Regularizing effect of the interplay between coefficients in linear and semilinear $X$-elliptic equations
Paolo Malanchini, Giovanni Molica Bisci, Simone Secchi
TL;DR
This work studies how the interaction between a zero-order coefficient $a(x)$ and the data $f$ regularizes solutions to $X$-elliptic PDEs of the form $- l{L}u + a(x) g(u) = f(x)$ on bounded domains. It extends the classical Arcoya–Boccardo $Q$-condition to the $X$-elliptic setting and uses a variational framework to obtain existence and $L^\infty$ bounds for weak solutions when $f \in L^1(\Omega)$, with a unique solution under monotonicity of $g$. The paper further treats a generalized linear problem under a relaxed compatibility between $f$ and $a$, proving existence, uniqueness, and, under additional integrability and positivity assumptions, $L^\infty$-bounds.

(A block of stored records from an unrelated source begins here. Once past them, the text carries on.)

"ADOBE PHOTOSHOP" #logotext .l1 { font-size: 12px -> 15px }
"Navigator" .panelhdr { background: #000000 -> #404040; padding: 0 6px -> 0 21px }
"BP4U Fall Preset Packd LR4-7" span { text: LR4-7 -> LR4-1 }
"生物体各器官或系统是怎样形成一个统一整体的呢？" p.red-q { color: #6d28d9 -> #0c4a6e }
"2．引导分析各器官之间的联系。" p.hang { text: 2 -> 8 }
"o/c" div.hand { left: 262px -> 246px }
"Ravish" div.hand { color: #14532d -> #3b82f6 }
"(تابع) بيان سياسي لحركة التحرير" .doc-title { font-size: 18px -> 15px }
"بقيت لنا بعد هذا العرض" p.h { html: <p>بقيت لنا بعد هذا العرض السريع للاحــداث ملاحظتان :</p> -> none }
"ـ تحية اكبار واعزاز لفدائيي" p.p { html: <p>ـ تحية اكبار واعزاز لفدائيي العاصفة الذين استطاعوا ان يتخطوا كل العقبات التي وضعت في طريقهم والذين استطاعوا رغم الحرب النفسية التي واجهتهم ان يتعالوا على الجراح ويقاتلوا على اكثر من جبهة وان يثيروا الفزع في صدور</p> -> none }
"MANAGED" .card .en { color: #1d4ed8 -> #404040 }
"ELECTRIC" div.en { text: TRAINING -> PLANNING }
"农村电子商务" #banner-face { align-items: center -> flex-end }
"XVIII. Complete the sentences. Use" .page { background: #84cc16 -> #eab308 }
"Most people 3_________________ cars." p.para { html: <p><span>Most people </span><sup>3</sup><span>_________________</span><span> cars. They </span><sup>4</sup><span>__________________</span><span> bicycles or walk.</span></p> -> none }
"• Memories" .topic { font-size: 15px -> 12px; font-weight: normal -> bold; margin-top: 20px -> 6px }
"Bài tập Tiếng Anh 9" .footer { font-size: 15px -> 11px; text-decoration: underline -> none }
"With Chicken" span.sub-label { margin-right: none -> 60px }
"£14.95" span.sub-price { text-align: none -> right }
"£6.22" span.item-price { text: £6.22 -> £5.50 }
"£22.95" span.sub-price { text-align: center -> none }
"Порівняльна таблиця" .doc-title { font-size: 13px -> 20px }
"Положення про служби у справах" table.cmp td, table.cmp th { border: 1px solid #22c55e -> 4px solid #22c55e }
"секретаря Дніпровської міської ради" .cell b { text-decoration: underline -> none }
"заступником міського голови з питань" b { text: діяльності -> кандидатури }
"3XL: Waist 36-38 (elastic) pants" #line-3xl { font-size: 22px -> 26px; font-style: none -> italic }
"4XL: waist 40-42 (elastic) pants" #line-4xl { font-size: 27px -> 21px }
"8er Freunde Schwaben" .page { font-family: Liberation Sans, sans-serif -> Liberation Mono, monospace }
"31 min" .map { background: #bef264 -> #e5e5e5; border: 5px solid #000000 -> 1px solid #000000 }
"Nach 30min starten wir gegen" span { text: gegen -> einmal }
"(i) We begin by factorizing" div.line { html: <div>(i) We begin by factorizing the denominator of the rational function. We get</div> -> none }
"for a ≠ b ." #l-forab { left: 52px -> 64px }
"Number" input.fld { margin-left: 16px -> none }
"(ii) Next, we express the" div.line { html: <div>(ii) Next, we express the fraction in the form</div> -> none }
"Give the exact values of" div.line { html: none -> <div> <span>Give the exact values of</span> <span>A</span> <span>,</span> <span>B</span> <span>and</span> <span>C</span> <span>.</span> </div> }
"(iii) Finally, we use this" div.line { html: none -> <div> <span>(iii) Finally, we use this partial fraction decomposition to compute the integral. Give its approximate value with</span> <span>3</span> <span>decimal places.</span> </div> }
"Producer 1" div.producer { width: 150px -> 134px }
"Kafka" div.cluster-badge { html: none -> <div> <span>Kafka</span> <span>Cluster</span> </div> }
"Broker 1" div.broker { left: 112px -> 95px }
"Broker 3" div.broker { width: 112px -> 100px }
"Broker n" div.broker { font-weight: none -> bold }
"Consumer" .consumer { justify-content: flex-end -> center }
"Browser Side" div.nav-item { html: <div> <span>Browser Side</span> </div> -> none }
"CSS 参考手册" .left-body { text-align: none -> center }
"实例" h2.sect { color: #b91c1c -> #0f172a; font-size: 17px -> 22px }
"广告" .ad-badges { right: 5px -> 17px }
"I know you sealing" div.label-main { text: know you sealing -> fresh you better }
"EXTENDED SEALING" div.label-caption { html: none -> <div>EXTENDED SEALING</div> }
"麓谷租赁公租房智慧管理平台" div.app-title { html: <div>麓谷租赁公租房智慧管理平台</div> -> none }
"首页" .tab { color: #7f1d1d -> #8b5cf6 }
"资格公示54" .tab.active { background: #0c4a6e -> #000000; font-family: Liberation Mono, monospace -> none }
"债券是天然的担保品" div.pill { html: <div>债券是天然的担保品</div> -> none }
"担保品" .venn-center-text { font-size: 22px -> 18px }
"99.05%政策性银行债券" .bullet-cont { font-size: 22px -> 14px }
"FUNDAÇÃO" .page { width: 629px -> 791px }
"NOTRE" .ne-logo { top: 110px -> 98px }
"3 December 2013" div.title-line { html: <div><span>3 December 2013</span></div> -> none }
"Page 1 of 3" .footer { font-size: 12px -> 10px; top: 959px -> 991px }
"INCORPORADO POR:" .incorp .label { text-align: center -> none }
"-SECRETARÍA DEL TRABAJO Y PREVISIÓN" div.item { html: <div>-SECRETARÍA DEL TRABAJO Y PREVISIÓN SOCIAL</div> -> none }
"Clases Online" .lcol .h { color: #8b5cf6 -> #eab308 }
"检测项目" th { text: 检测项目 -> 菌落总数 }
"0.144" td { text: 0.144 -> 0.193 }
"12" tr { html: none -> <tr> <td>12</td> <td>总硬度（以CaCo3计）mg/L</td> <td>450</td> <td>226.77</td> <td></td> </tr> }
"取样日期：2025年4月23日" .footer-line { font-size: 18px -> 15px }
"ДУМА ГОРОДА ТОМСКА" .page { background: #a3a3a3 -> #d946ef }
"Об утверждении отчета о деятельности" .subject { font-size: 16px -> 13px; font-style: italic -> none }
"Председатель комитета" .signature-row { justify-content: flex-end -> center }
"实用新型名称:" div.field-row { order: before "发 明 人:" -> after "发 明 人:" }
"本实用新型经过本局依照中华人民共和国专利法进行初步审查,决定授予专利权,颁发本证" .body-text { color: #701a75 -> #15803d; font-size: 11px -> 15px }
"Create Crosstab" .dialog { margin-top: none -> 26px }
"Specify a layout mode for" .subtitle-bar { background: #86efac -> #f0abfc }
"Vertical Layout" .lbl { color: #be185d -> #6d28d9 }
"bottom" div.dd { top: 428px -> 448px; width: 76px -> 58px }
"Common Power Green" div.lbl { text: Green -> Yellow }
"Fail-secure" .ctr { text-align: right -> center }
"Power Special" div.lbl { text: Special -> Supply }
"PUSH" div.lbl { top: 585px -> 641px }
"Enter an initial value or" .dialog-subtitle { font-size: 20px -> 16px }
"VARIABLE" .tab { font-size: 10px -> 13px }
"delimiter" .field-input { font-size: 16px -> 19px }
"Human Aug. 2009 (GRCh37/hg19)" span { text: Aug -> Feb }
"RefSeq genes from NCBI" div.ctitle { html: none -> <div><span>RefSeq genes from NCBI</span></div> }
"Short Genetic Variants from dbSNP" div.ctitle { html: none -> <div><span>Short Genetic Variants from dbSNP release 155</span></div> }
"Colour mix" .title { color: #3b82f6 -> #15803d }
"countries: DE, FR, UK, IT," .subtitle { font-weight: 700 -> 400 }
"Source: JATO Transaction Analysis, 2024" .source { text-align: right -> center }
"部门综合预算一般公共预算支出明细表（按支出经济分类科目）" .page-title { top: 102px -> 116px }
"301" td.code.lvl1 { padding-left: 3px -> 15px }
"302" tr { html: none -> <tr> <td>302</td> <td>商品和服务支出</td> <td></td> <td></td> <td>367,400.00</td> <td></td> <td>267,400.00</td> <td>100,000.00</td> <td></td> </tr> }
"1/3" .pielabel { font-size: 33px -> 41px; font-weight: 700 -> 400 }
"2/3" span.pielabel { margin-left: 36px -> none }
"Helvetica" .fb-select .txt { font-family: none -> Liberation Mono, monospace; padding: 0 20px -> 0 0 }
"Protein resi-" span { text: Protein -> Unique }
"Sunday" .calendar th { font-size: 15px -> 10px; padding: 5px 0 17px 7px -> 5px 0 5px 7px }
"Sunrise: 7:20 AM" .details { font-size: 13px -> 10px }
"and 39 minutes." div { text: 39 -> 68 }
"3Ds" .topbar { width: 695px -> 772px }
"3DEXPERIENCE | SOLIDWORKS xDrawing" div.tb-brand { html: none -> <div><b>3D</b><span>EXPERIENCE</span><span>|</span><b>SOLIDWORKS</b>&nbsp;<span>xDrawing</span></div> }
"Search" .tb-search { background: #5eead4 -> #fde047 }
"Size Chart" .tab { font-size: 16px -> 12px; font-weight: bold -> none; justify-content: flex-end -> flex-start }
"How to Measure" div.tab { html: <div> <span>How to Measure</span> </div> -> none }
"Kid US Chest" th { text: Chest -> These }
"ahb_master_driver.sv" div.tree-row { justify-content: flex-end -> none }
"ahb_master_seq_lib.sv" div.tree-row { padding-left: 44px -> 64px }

Collectively, these results broaden regularity theory for degenerate elliptic operators and low-regularity data, employing truncation techniques, variational methods, and Stampacchia-type arguments within the $X$-elliptic framework.
Abstract
We study the regularizing effect arising from the interaction between the coefficient \(a\) of the zero order term and the datum \(f\) in the problem $$ \left\lbrace \begin{array}{ll} -\mathcal{L}u + a(x) g(u) = f(x) \quad &\mbox{in} \;\; Ω, u = 0 \quad &\mbox{on} \;\; \partialΩ, \end{array} \right. $$ where $Ω\subseteq\mathbb{R}^N$ is a bounded domain and $\mathcal{L}$ is an $X$-elliptic operator introduced by Lanconelli and Kogoj. If $f \in L^1(Ω)$, we prove that the \(Q\)-condition introduced by Arcoya and Boccardo is sufficient to ensure the existence and boundedness of solutions in the framework of $X$-elliptic operators as well. Finally, we prove the existence of a bounded solution for linear problems under a more general condition between $f$ and $a$.